We are one of the world’s leading container leasing and management companies. We purchase new containers, lease them to container shipping lines and either retain them as part of our owned fleet or sell them to container investors for whom we then provide management services. In operating our fleet, we lease, re-lease and dispose of containers and contract for the repair, repositioning and storage of containers. As of March 31, 2009, our fleet comprised 777,000 twenty-foot equivalent units (TEUs) of containers. The following table shows the composition of our fleet as of March 31, 2009 and 2008 and our average fleet utilization for the three months ended March 31, 2009 and 2008:

 

     As of
March 31,
2009
   As of
March 31,
2008
     (unaudited)

Managed fleet in TEUs

   533,599    526,031

Owned fleet in TEUs

   243,574    247,347
         

Total

   777,173    773,378
         

 

     Three Months Ended March 31,  
     2009     2008  
     (unaudited)  

Average fleet utilization rate for the period

   85.5 %   95.7 %

Average fleet utilization reflects the average number of TEUs in our fleet on lease as a percentage of total TEUs available for lease.
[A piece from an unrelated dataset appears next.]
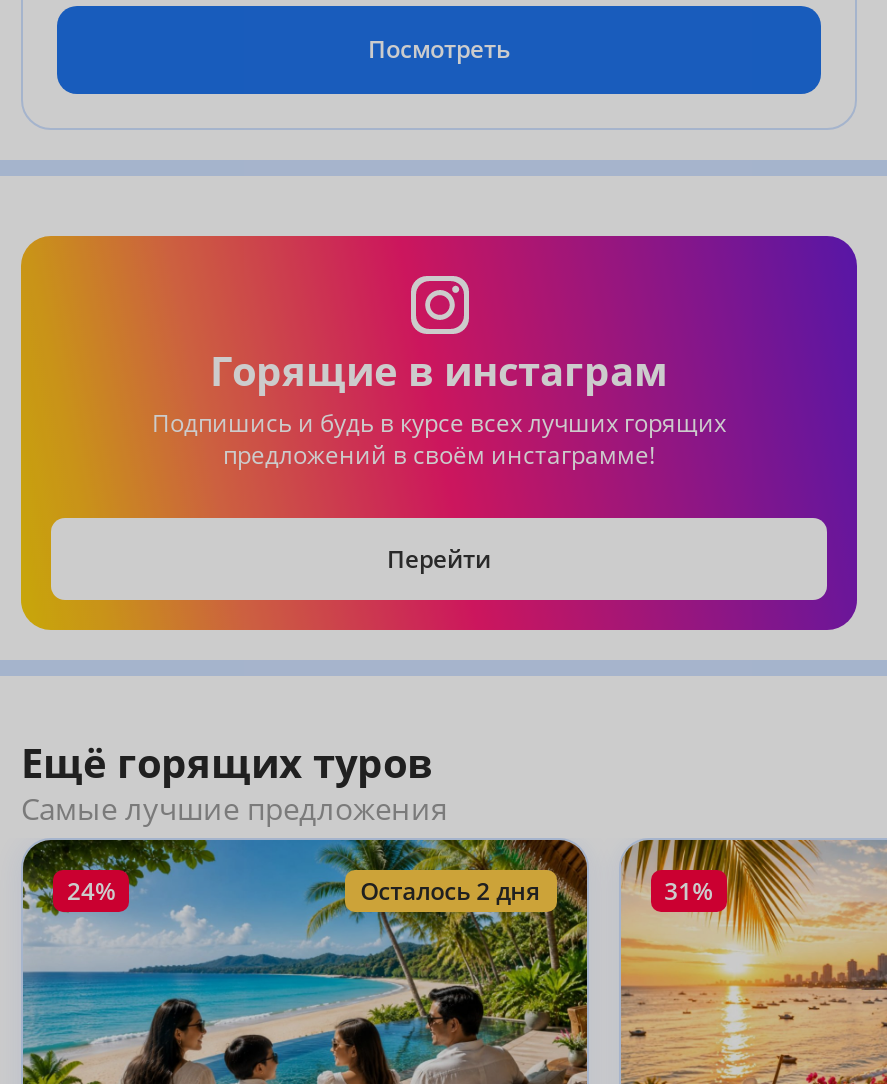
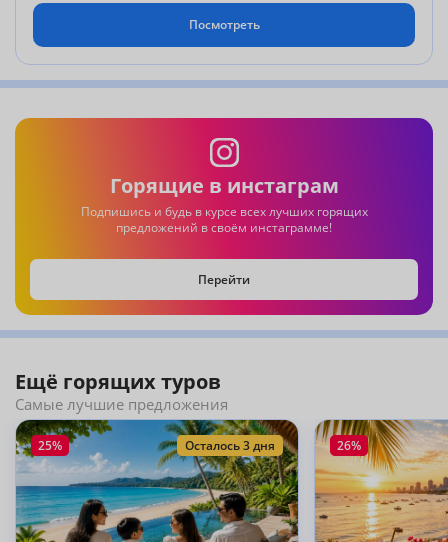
[67,875,115,907] 24% -> [38,437,62,453] 25%
[360,875,540,907] Осталось 2 дня -> [185,437,275,453] Осталось 3 дня
[664,875,712,907] 31% -> [337,437,361,453] 26%

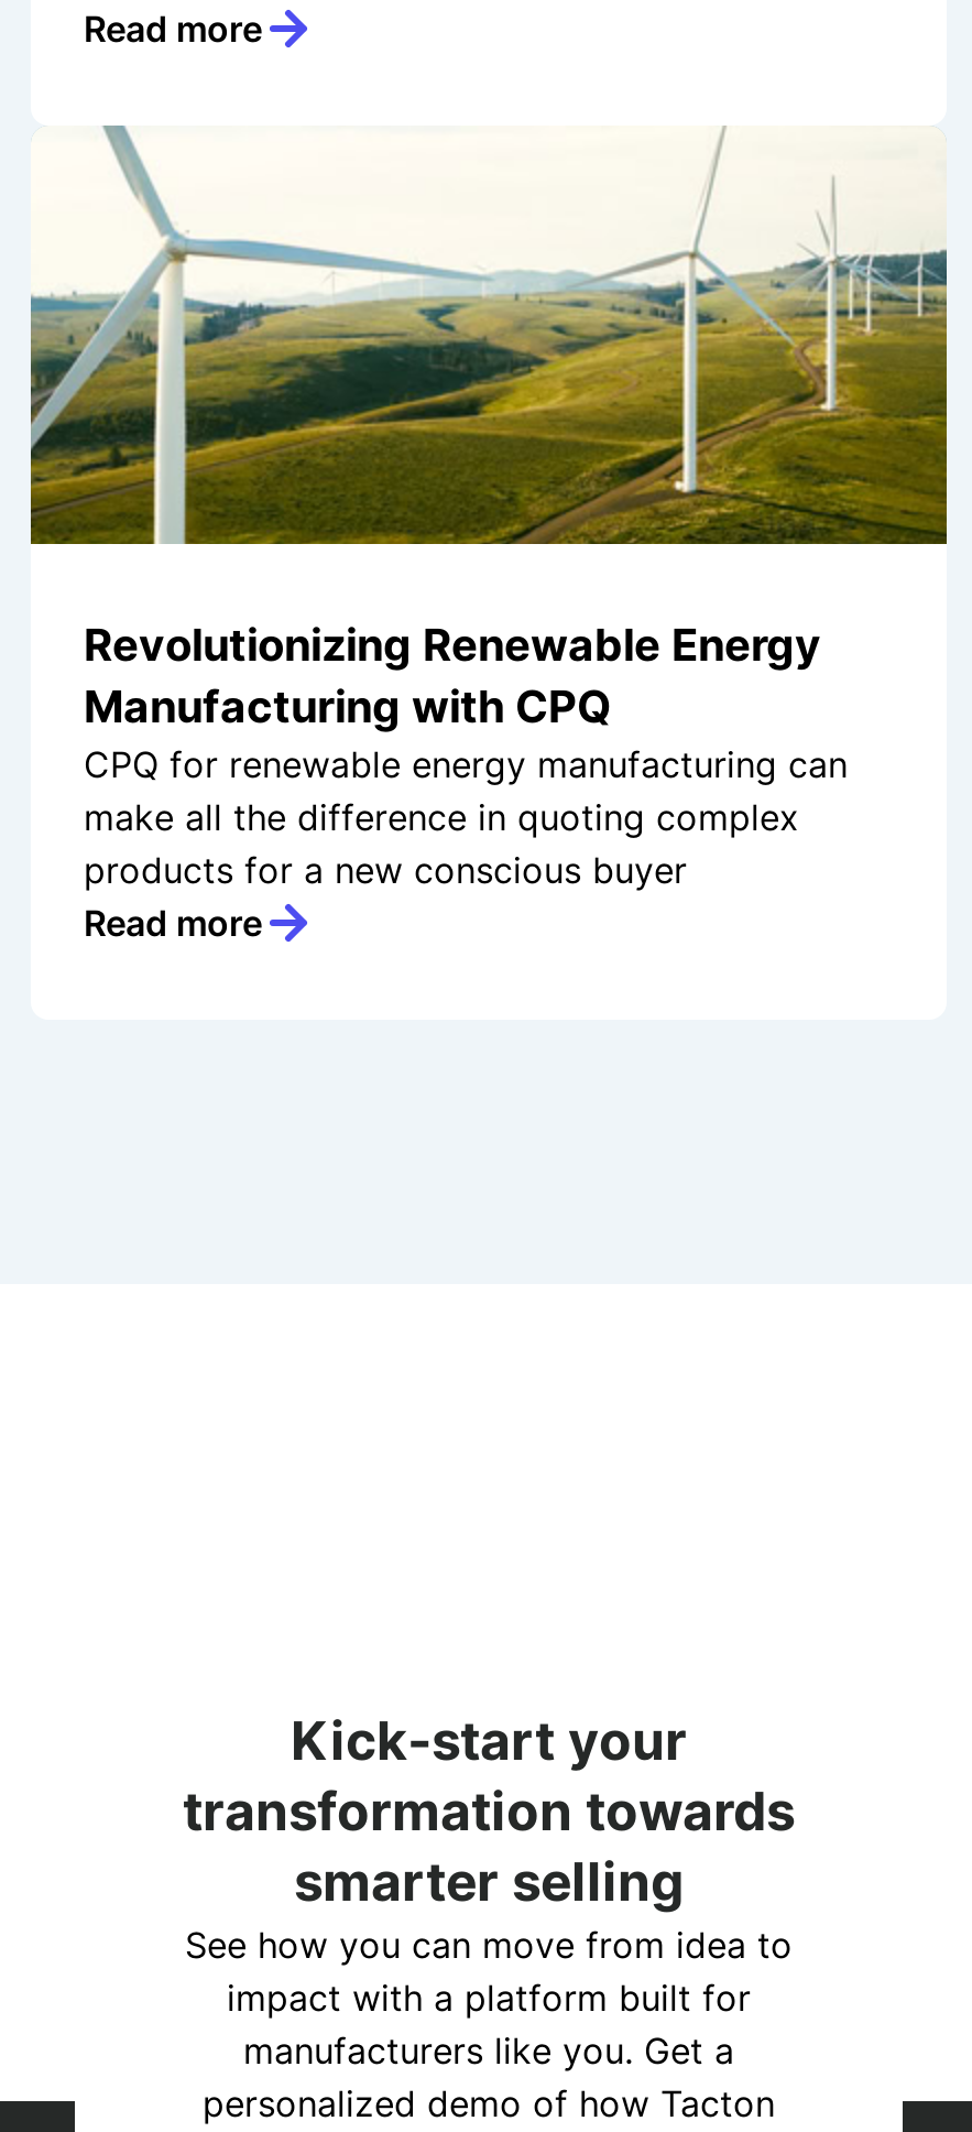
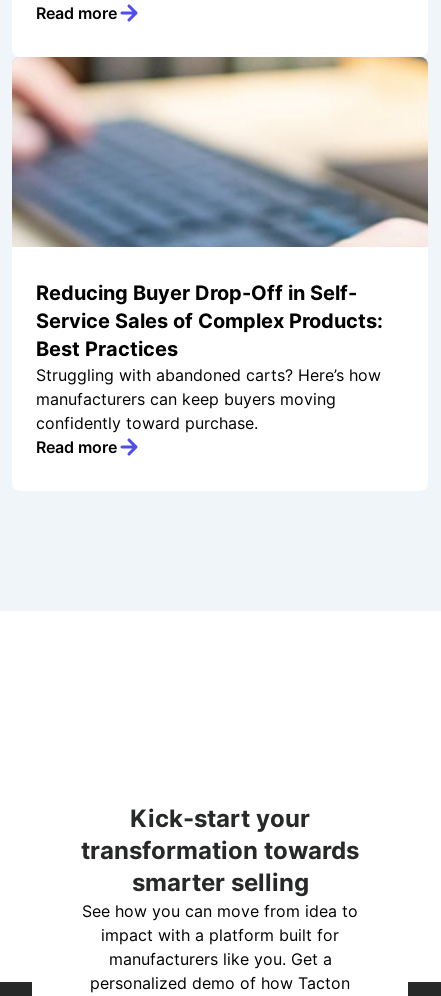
[29,126,949,893] [image] | Revolutionizing Renewable Energy | Manufacturing with CPQ | CPQ for renewable energy manufacturing can | make all the difference in quoting complex | products for a new conscious buyer -> [11,56,429,433] [image] | Reducing Buyer Drop-Off in Self- | Service Sales of Complex Products: | Best Practices | Struggling with abandoned carts? Here’s how | manufacturers can keep buyers moving | confidently toward purchase.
In calculating TEUs available for lease, we exclude units held for sale and units we have purchased that are held at the manufacturer. The utilization rate for a period is calculated by averaging the utilization rates at the end of each calendar month during the period.

We plan to increase both the number of owned containers as well as the number of managed containers in our fleet. During the three months ended March 31, 2009, we purchased approximately $7.0 million of new containers. We have slowed down the pace of acquisition for new containers in view of declining utilization and weak capital markets environment. We believe it is important to maintain a balance between the size of our owned fleet and our managed fleet in order to have multiple sources of revenue. In addition, with the acquisition of Consent on April 30, 2008, we have added palletwide containers, roll trailers and German swap bodies to our fleet to serve the European market.

Results of Operations

Three Months Ended March 31, 2009 Compared to Three Months Ended March 31, 2008

The following table summarizes our operating results for the three-month periods ended March 31, 2009 and 2008 (dollars in thousands):

 

     Three Months Ended March 31,    Increase (Decrease)  
     2009    2008    Amount     Percent  
     (unaudited)             

Total revenue

   $ 17,576    $ 17,651    $ (75 )   (0.4 )%

Operating expenses

     10,730      7,895      2,835     35.9 %

Net income

     3,955      5,289      (1,334 )   (25.2 )%

Total revenue of $17.6 million for the three months ended March 31, 2009 was flat compared to the three months ended March 31, 2008, as increases in container rental revenue and finance lease income were offset by declines in gain on sale of container portfolios and management fee income. Operating expenses of $10.7 million for the quarter ended March 31, 2009 increased $2.8 million, or 35.9%, from $7.9 million for the same three-month period in 2008, mainly as a result of higher depreciation expense and marketing, general and administrative expenses, and increased storage, handling and other expenses,. Our net income decreased $1.3 million, or 25.2%, to $4.0 million for the three months ended March 31, 2009, from $5.3 million for the comparable period in 2008. The decrease in net income was primarily attributable to higher operating expenses, partly offset by lower interest expense and income tax expense compared to the three months ended March 31, 2008.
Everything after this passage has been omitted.